曲がり部分が多数割れていましたので水落デザイン(集水器の位置決め)を見直し、集水器を増やしまして再度曲がりが壊れないように。
注意ポイント
雨樋は主に樹脂製の為、夏、冬で伸縮します。寄棟の場合など左右に角がある場合、伸縮を吸収する場所が無く一番弱い角が冬の収縮で割れてしまいます。対策としては集水器を付けてその中で軒といを切断する事で伸縮を吸収します。また伸縮に対応した軒継手部品もあります。
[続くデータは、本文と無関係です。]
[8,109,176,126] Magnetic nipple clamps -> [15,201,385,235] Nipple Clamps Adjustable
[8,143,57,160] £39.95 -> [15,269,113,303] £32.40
既設雨樋を撤去し、弊社お得意のガルバリウム鋼板での板金包を施し、水糸で水勾配を取りながらステンレスの支え付き金具をステンレのビスで留め付けていきます。塗装よりガルバリウムの方が費用は倍以上掛かりますが、断然長持ちします。15年〜20年経年変化しても色が薄まる程度で、みすぼらしくならずコストパフォーマンスに優れます。
ステンレス金具に鉄ビスでの施工はNGです。ステンレスX鉄による電蝕劣化でビスの痛みも早くなります。今回の雨樋脱落の原因は鉄ビスの使用にる金具の脱落になります。金具がステンレスでもそれを保持しているビスが鉄なら、鉄ビスの耐用年数が終われば今回のように脱落してしまい、ステンレスの金具を使っている意味がありません。
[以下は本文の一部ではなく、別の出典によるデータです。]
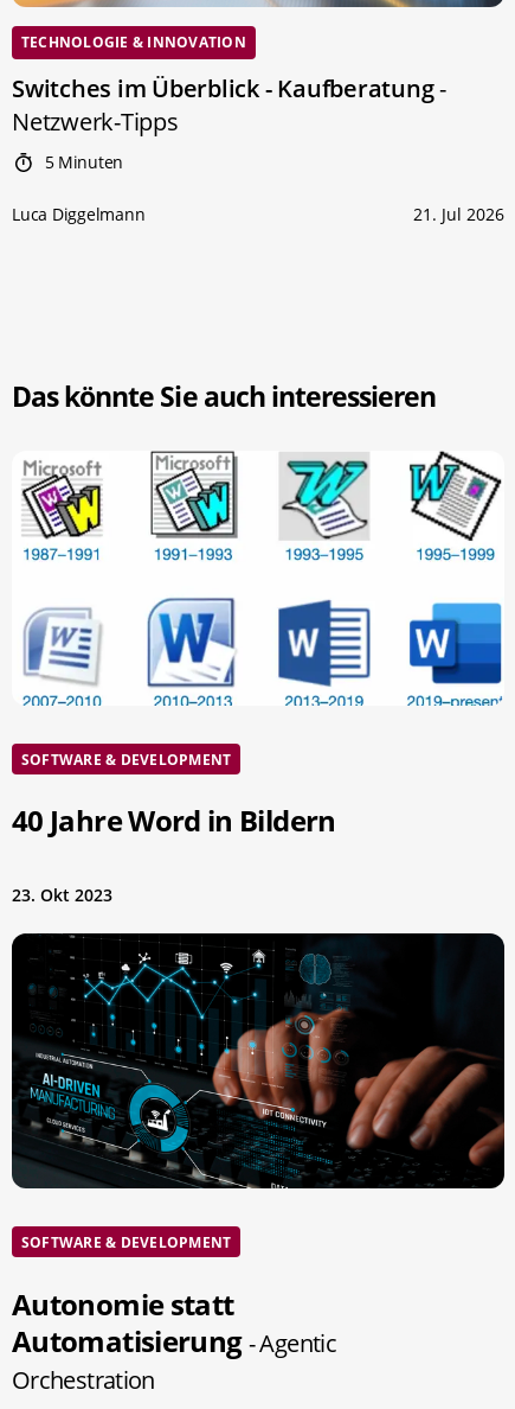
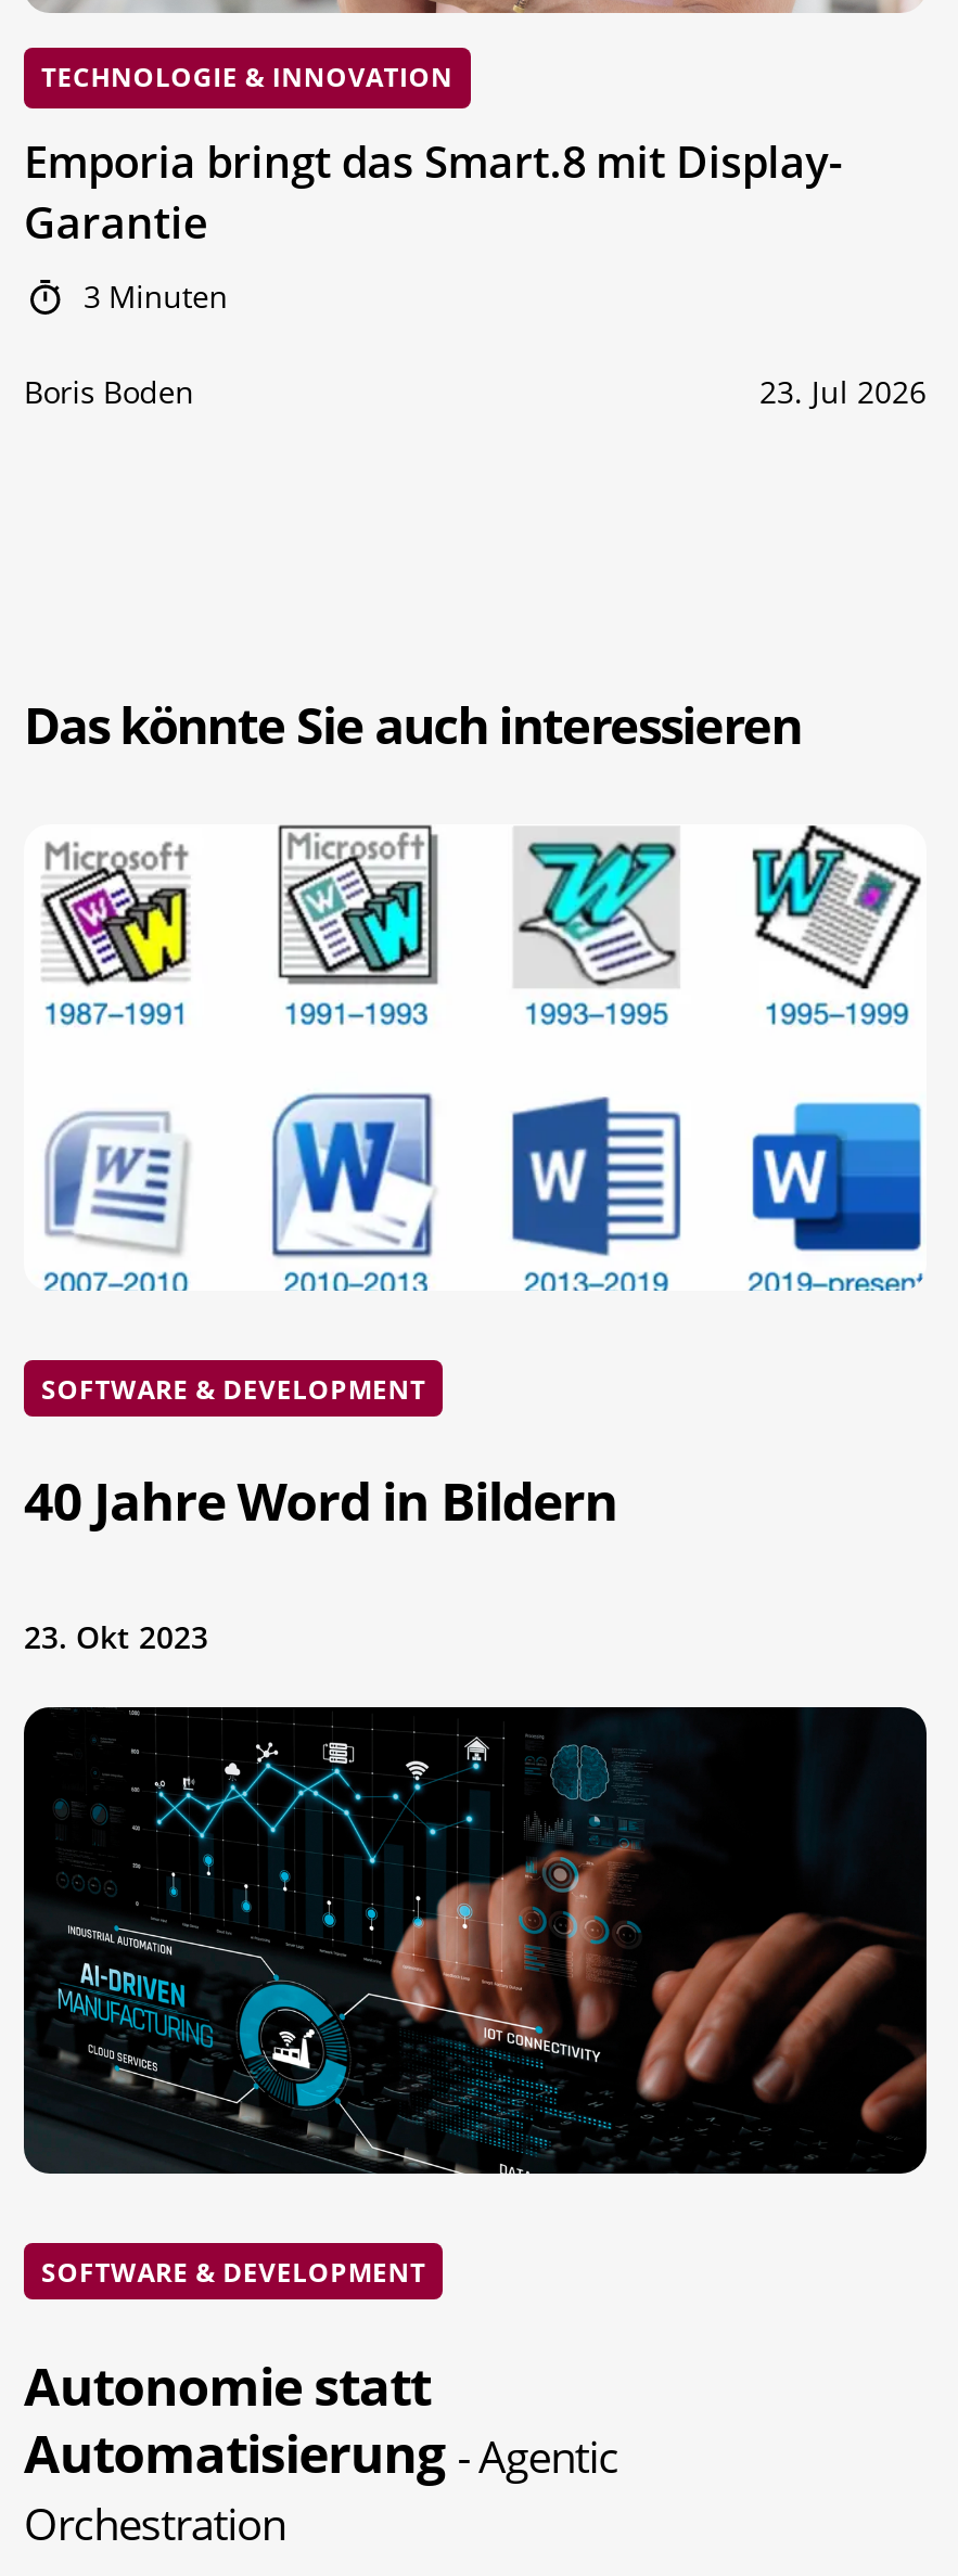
[12,73,446,173] Switches im Überblick - Kaufberatung - | Netzwerk-Tipps | 5 Minuten -> [24,133,841,317] Emporia bringt das Smart.8 mit Display- | Garantie | 3 Minuten
[12,203,504,226] Luca Diggelmann | 21. Jul 2026 -> [24,371,927,413] Boris Boden | 23. Jul 2026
住宅建築全般では様々な部材が相互に絡み合っている所が多く、部分交換などが難しい為、耐用年数のバランスを考え、ある程度揃える必要性が有ると私は思っています。
ポイント
ガルバリウム鋼板とは、1972年にアメリカ合衆国ベスレヘム・スチールが開発したアルミニウム亜鉛合金めっき鋼板です。水にさらされると鉄よりも亜鉛が先に溶け出し鉄を守る仕組みです。
今回はグレーの半丸雨樋をお選び頂きました。雨樋は今、四角い物、大型のものなど色々な物があります。この半丸雨樋は元祖雨樋の形ですが、どんな形より理に適った形状なんです。もちろん水は低い所に集まる物ですので最後の一滴まで底に導かれます。そして雨樋取付の際に付けた勾配によって最後の水まで残さず流しきります。軒樋を繋ぐ部品も半丸なのでテンションが掛かりしっかりジョイントすることが出来ますので接着不良も起こりにくい。上面が大きく開口されているので掃除も簡単に出来る。
昔の人は自然に倣って良く考えていたんだなぁと感心します。
弊社ではステンビスは5本留めを標準としています。3本留めでも問題はないですが5本留めれば強度は更に上がります。人がぶら下がっても取れません。
それにしても規則正しく並んだステンレス金具は美しいですね。